(Change listing data)
>>>>
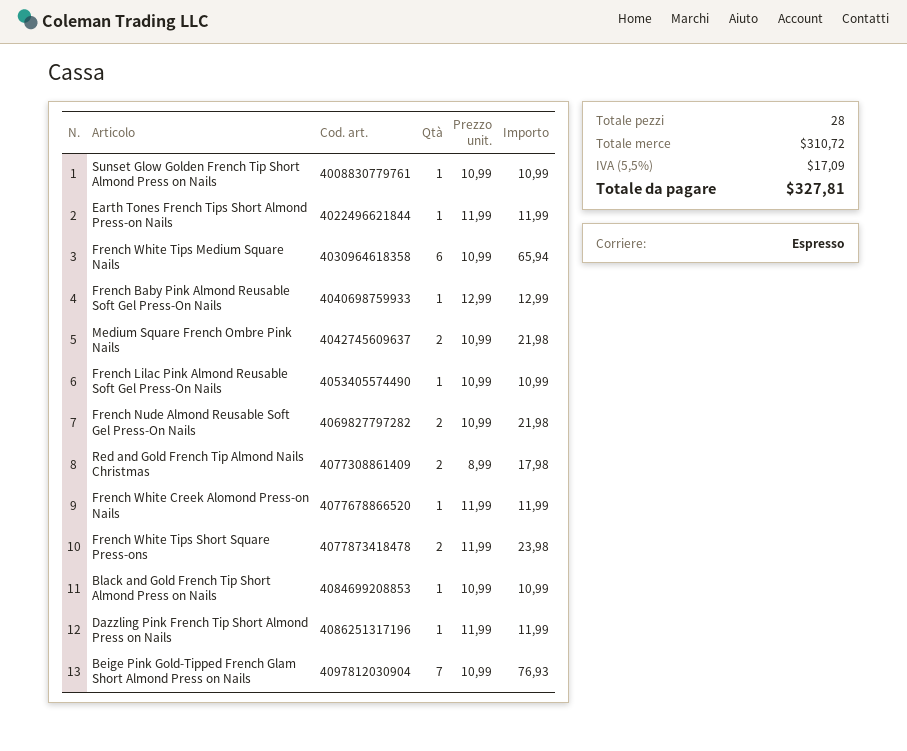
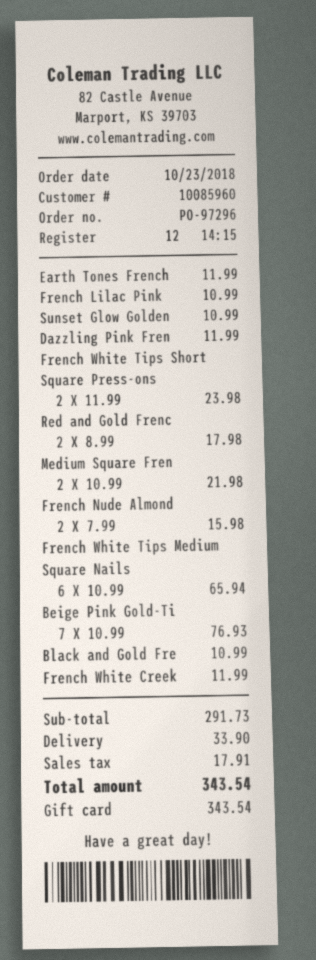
French Baby Pink Almond Reusable Soft Gel Press-On Nails: 1 x 12.99 = 12.99 -> none
French Nude Almond Reusable Soft Gel Press-On Nails: 2 x 10.99 = 21.98 -> 2 x 7.99 = 15.98
subtotal: 310.72 -> 291.73
shipping: none -> 33.90
tax: 17.09 -> 17.91
total: 327.81 -> 343.54

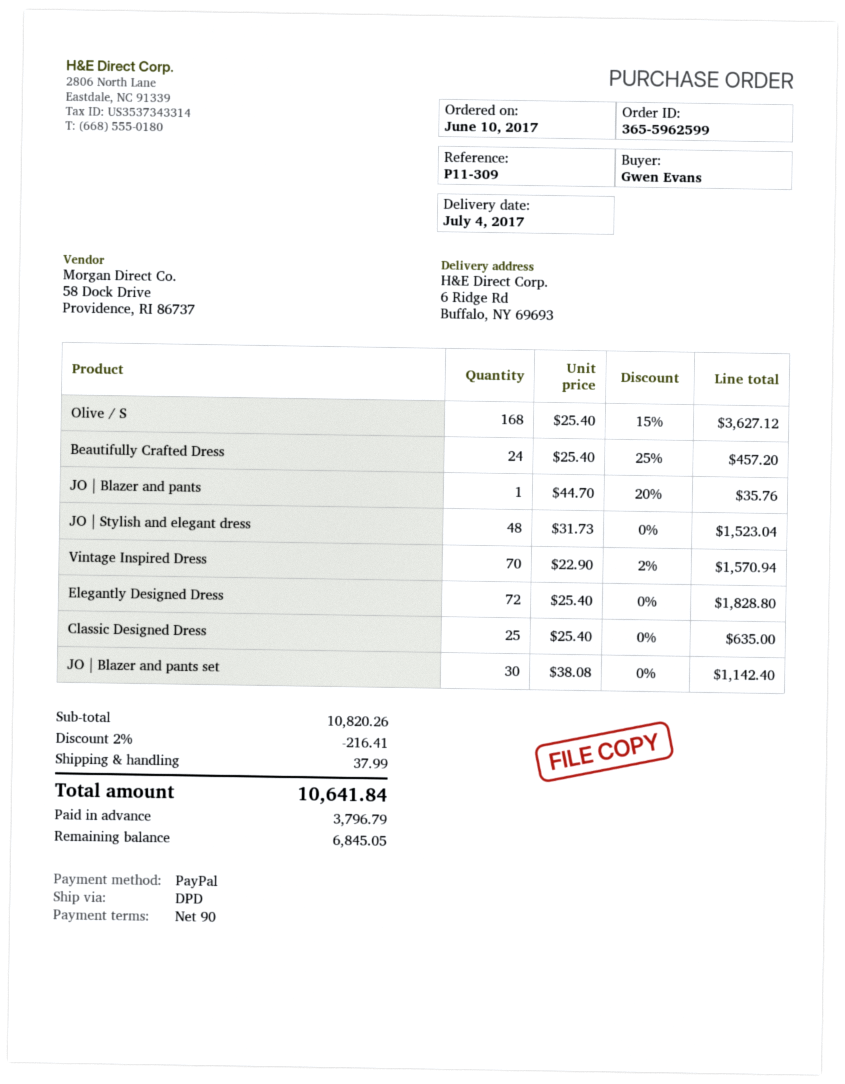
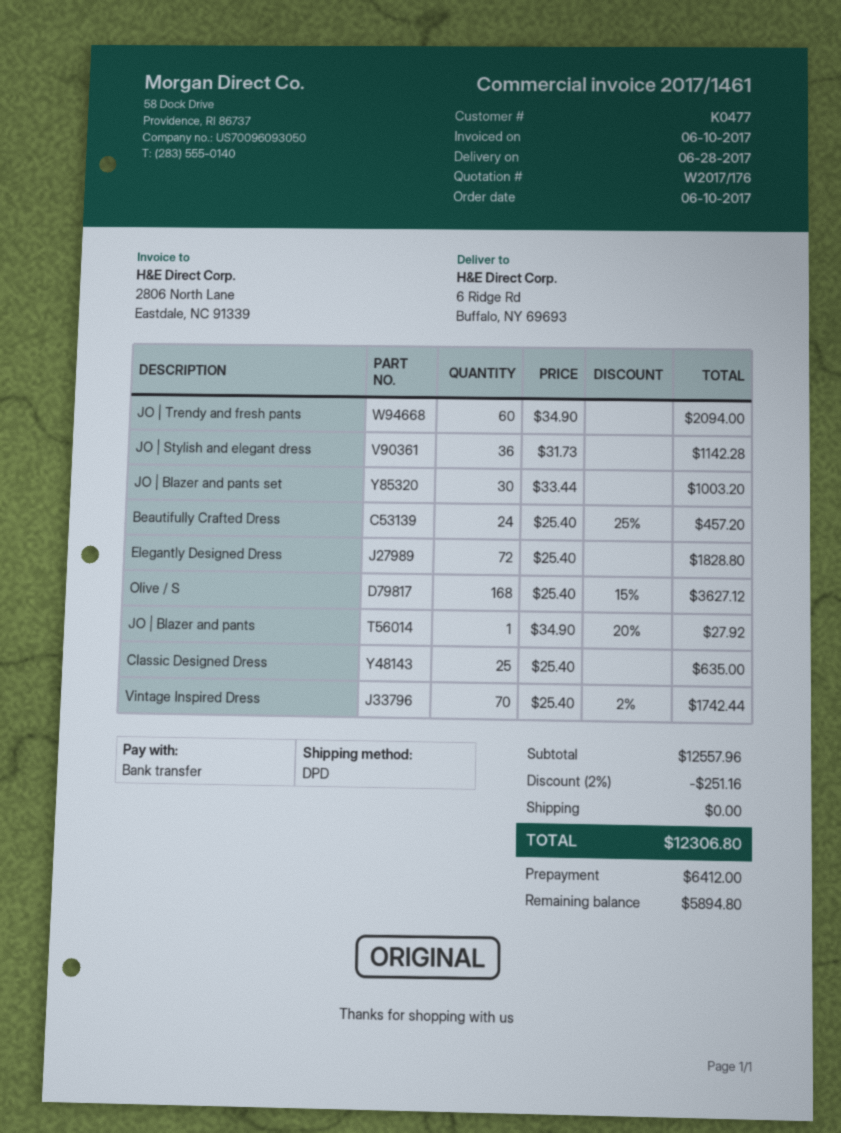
delivery date: 2017-07-04 -> 2017-06-28
payment method: PayPal -> bank transfer
JO | Blazer and pants: 1 x 44.70 - 20% = 35.76 -> 1 x 34.90 - 20% = 27.92
JO | Stylish and elegant dress: 48 x 31.73 = 1523.04 -> 36 x 31.73 = 1142.28
Vintage Inspired Dress: 70 x 22.90 - 2% = 1570.94 -> 70 x 25.40 - 2% = 1742.44
JO | Blazer and pants set: 30 x 38.08 = 1142.40 -> 30 x 33.44 = 1003.20
JO | Trendy and fresh pants: none -> 60 x 34.90 = 2094.00
subtotal: 10820.26 -> 12557.96
discount: 2% = 216.41 -> 2% = 251.16
shipping: 37.99 -> 0.00
total: 10641.84 -> 12306.80
deposit: 3796.79 -> 6412.00
balance: 6845.05 -> 5894.80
<<<<
WHAT YOU ARE ASKED TO DO: Tally the lines above containing "Nails"; give only the number.

THE ANSWER: 2